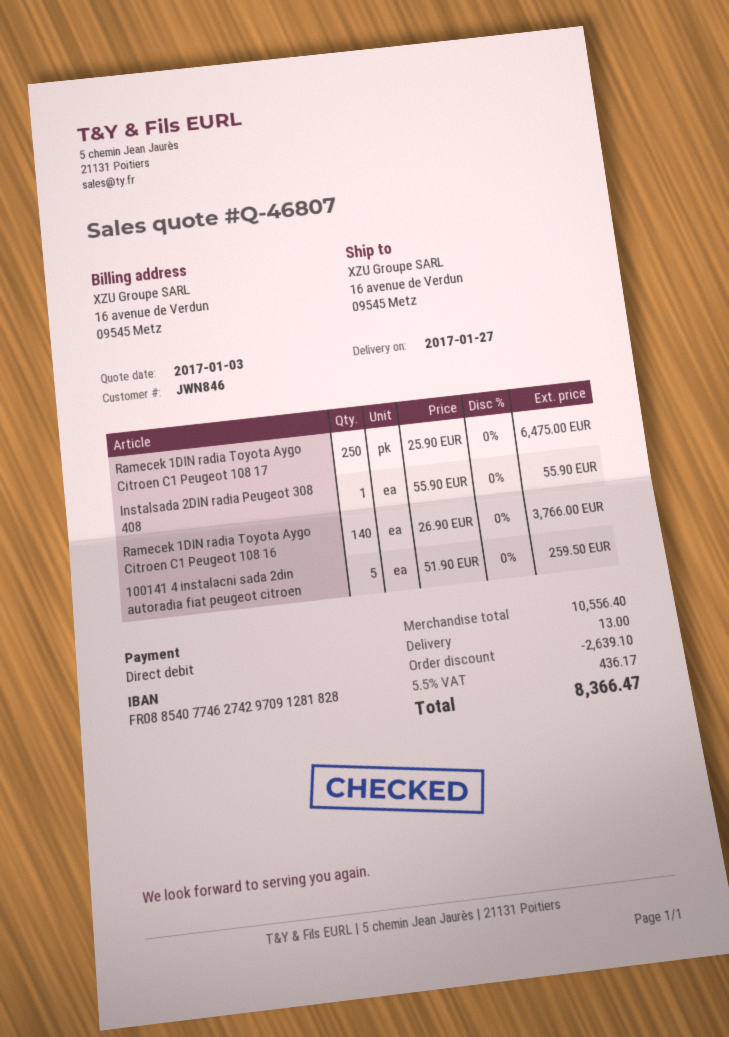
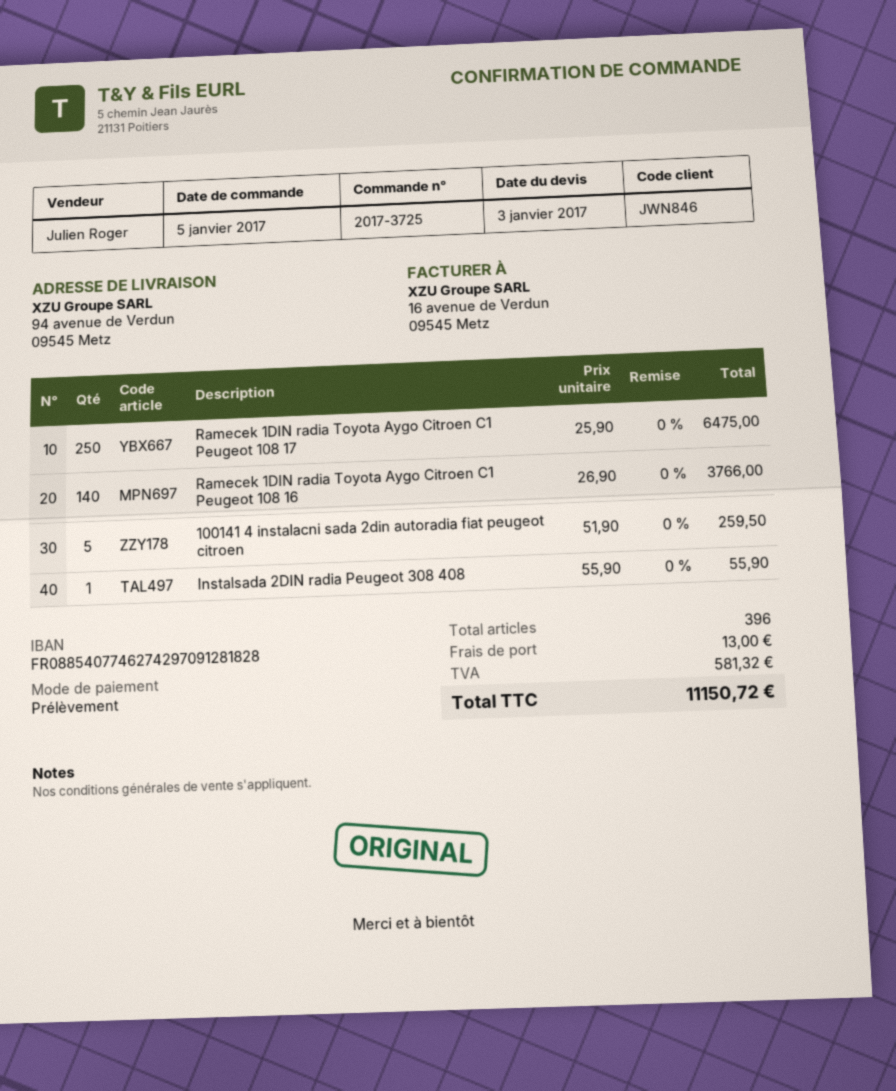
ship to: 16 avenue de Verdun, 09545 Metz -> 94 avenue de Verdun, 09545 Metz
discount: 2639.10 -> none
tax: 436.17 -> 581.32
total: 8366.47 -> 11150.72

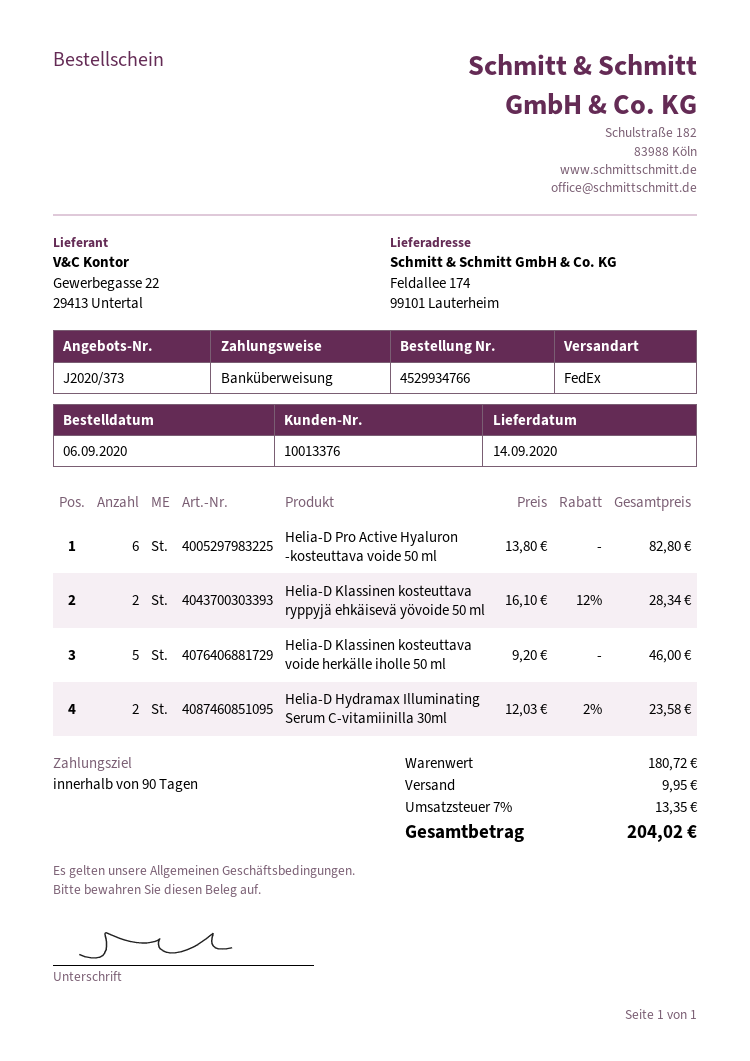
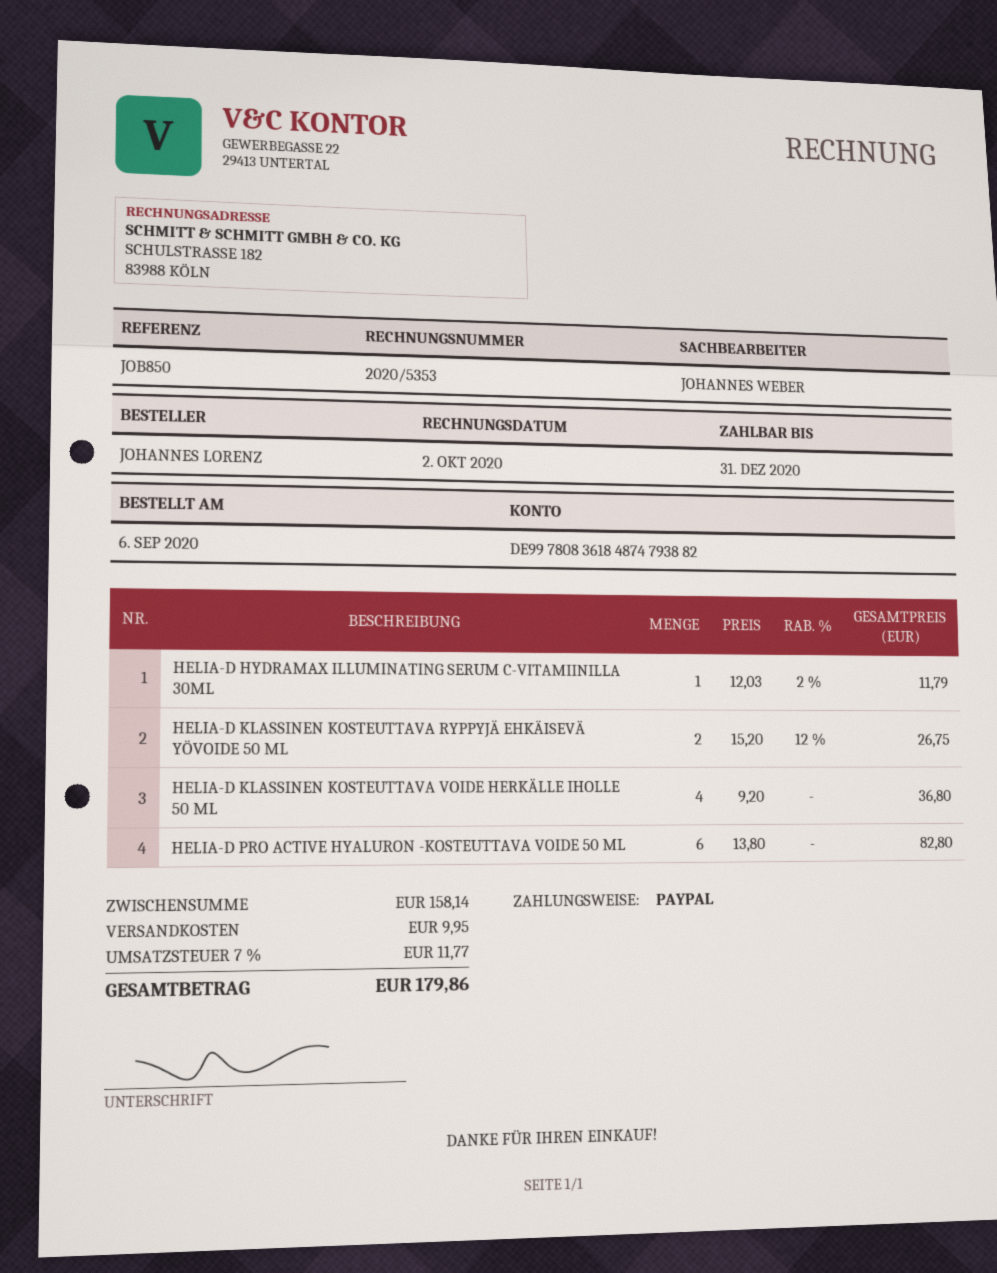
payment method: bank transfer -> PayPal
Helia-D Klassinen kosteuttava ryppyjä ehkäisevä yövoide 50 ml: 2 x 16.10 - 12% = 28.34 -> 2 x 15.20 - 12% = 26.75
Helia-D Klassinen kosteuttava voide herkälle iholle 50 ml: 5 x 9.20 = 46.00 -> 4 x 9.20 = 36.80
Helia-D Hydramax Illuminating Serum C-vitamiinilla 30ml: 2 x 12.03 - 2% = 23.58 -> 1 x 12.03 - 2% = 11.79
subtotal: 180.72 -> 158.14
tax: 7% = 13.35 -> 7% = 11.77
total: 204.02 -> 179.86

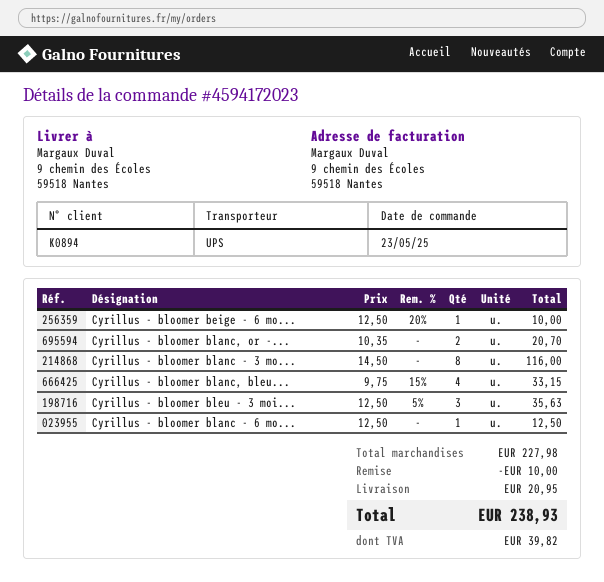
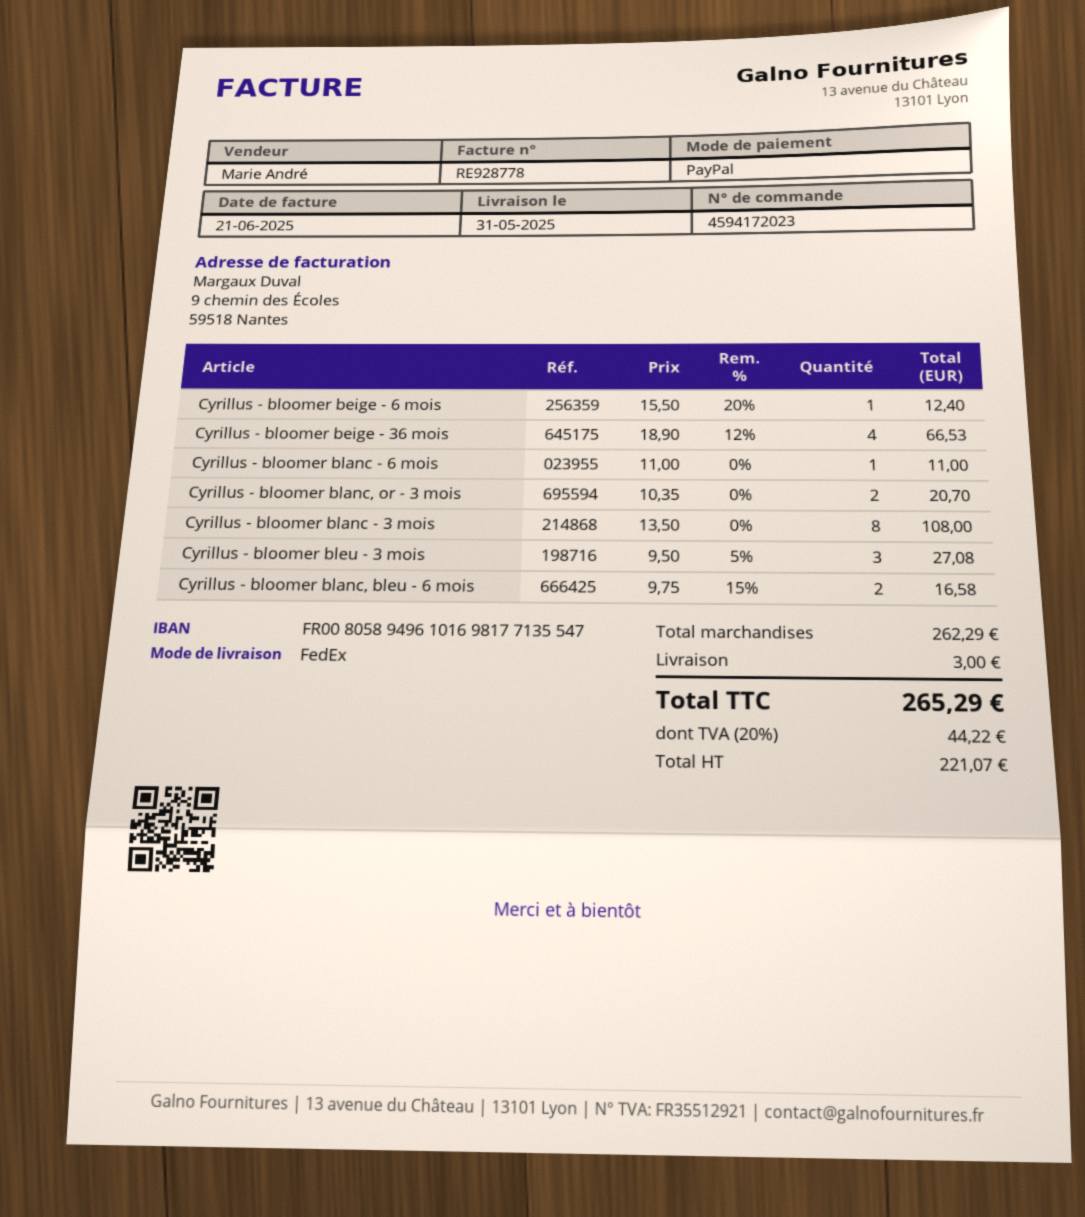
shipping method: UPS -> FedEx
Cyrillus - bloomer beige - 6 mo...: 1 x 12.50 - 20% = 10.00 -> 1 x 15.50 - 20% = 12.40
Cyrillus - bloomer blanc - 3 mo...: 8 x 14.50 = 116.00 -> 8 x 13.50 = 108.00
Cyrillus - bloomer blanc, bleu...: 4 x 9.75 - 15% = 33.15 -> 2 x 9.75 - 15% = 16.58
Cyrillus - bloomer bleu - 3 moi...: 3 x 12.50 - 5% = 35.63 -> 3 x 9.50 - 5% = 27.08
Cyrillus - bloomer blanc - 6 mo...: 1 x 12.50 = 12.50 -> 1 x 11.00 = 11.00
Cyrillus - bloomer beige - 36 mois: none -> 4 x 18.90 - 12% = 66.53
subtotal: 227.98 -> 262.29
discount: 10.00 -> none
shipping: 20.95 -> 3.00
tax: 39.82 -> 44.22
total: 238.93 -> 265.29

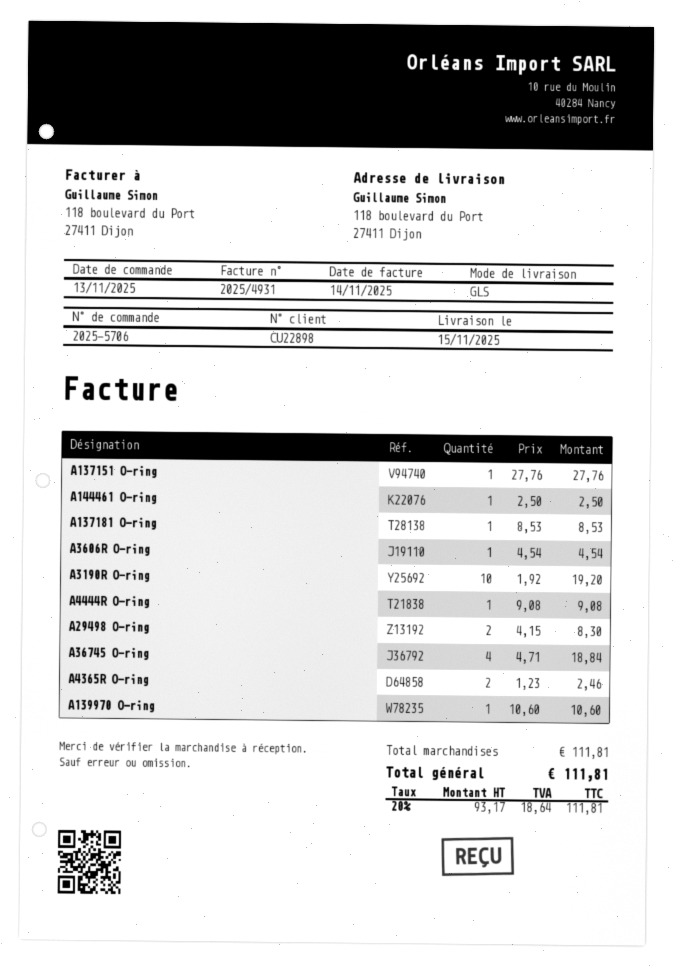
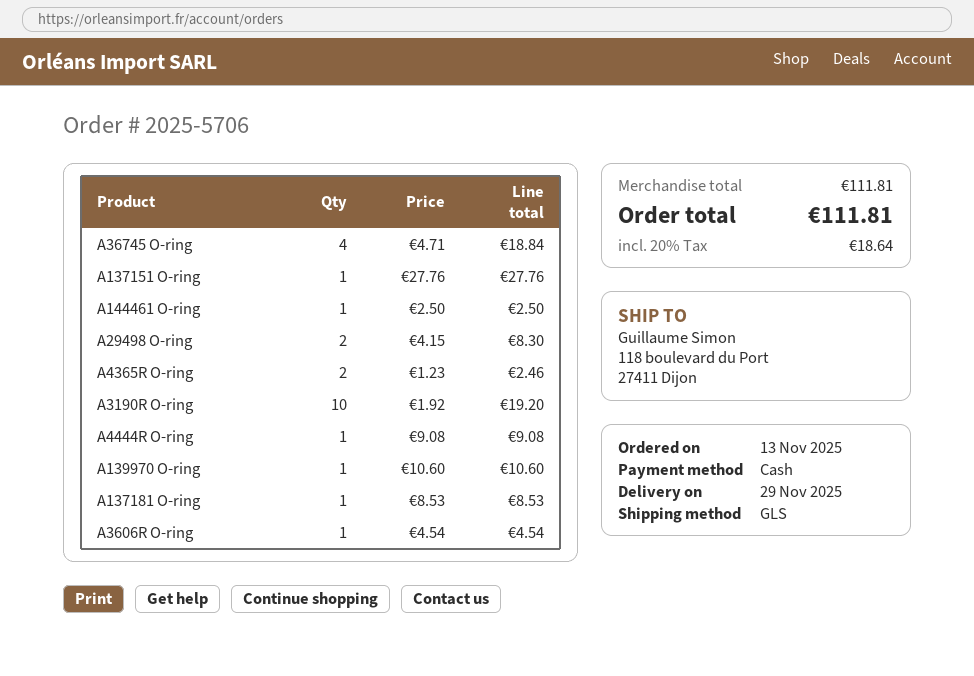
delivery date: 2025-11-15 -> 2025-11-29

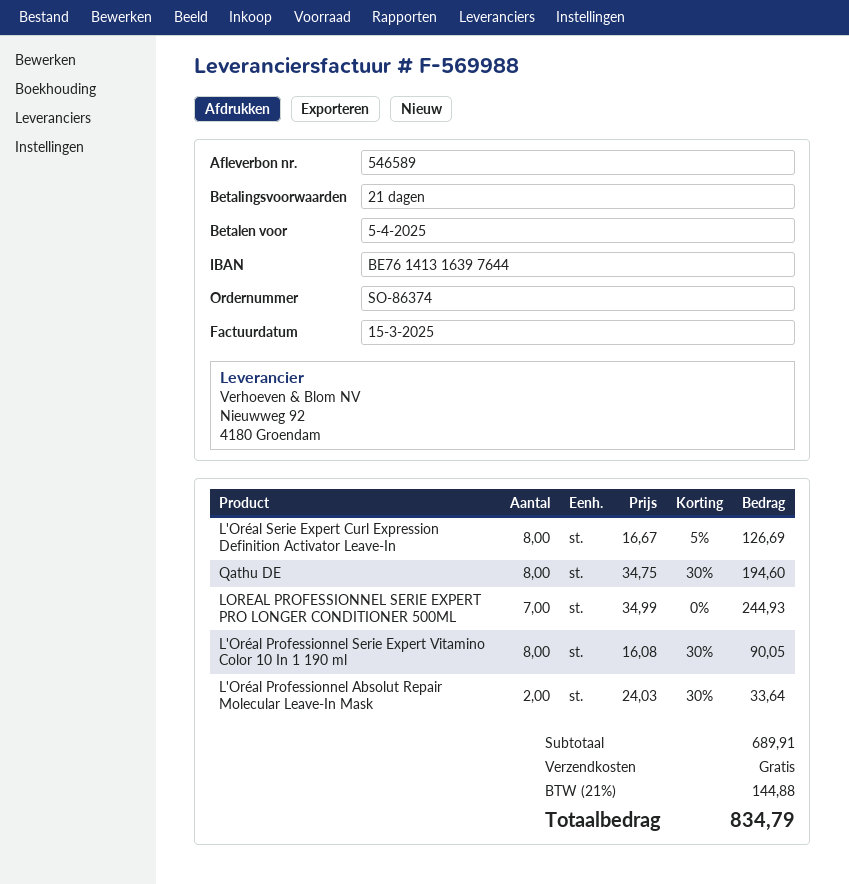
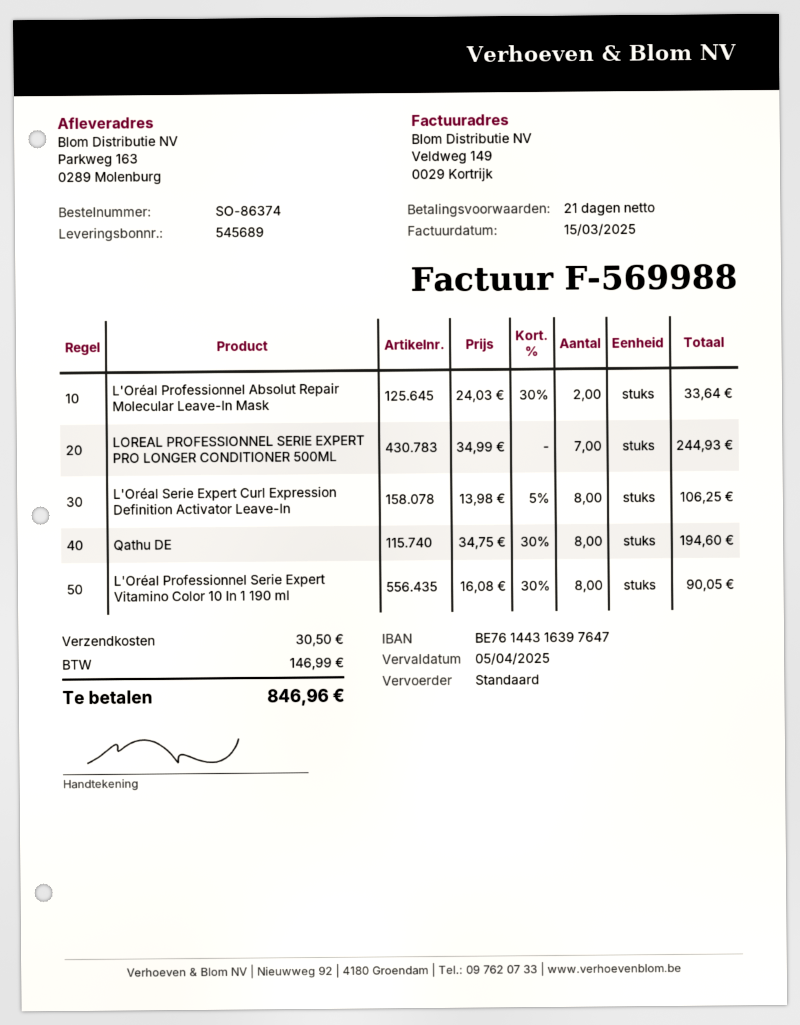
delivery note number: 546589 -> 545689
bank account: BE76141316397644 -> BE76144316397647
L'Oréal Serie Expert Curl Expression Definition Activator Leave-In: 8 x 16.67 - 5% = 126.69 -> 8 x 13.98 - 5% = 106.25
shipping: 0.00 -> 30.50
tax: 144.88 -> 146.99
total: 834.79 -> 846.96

### EXERCISE
Would you give the records again exactly, dropping the pictures?

### RESULT
ship to: 16 avenue de Verdun, 09545 Metz -> 94 avenue de Verdun, 09545 Metz
discount: 2639.10 -> none
tax: 436.17 -> 581.32
total: 8366.47 -> 11150.72

payment method: bank transfer -> PayPal
Helia-D Klassinen kosteuttava ryppyjä ehkäisevä yövoide 50 ml: 2 x 16.10 - 12% = 28.34 -> 2 x 15.20 - 12% = 26.75
Helia-D Klassinen kosteuttava voide herkälle iholle 50 ml: 5 x 9.20 = 46.00 -> 4 x 9.20 = 36.80
Helia-D Hydramax Illuminating Serum C-vitamiinilla 30ml: 2 x 12.03 - 2% = 23.58 -> 1 x 12.03 - 2% = 11.79
subtotal: 180.72 -> 158.14
tax: 7% = 13.35 -> 7% = 11.77
total: 204.02 -> 179.86

shipping method: UPS -> FedEx
Cyrillus - bloomer beige - 6 mo...: 1 x 12.50 - 20% = 10.00 -> 1 x 15.50 - 20% = 12.40
Cyrillus - bloomer blanc - 3 mo...: 8 x 14.50 = 116.00 -> 8 x 13.50 = 108.00
Cyrillus - bloomer blanc, bleu...: 4 x 9.75 - 15% = 33.15 -> 2 x 9.75 - 15% = 16.58
Cyrillus - bloomer bleu - 3 moi...: 3 x 12.50 - 5% = 35.63 -> 3 x 9.50 - 5% = 27.08
Cyrillus - bloomer blanc - 6 mo...: 1 x 12.50 = 12.50 -> 1 x 11.00 = 11.00
Cyrillus - bloomer beige - 36 mois: none -> 4 x 18.90 - 12% = 66.53
subtotal: 227.98 -> 262.29
discount: 10.00 -> none
shipping: 20.95 -> 3.00
tax: 39.82 -> 44.22
total: 238.93 -> 265.29

delivery date: 2025-11-15 -> 2025-11-29

delivery note number: 546589 -> 545689
bank account: BE76141316397644 -> BE76144316397647
L'Oréal Serie Expert Curl Expression Definition Activator Leave-In: 8 x 16.67 - 5% = 126.69 -> 8 x 13.98 - 5% = 106.25
shipping: 0.00 -> 30.50
tax: 144.88 -> 146.99
total: 834.79 -> 846.96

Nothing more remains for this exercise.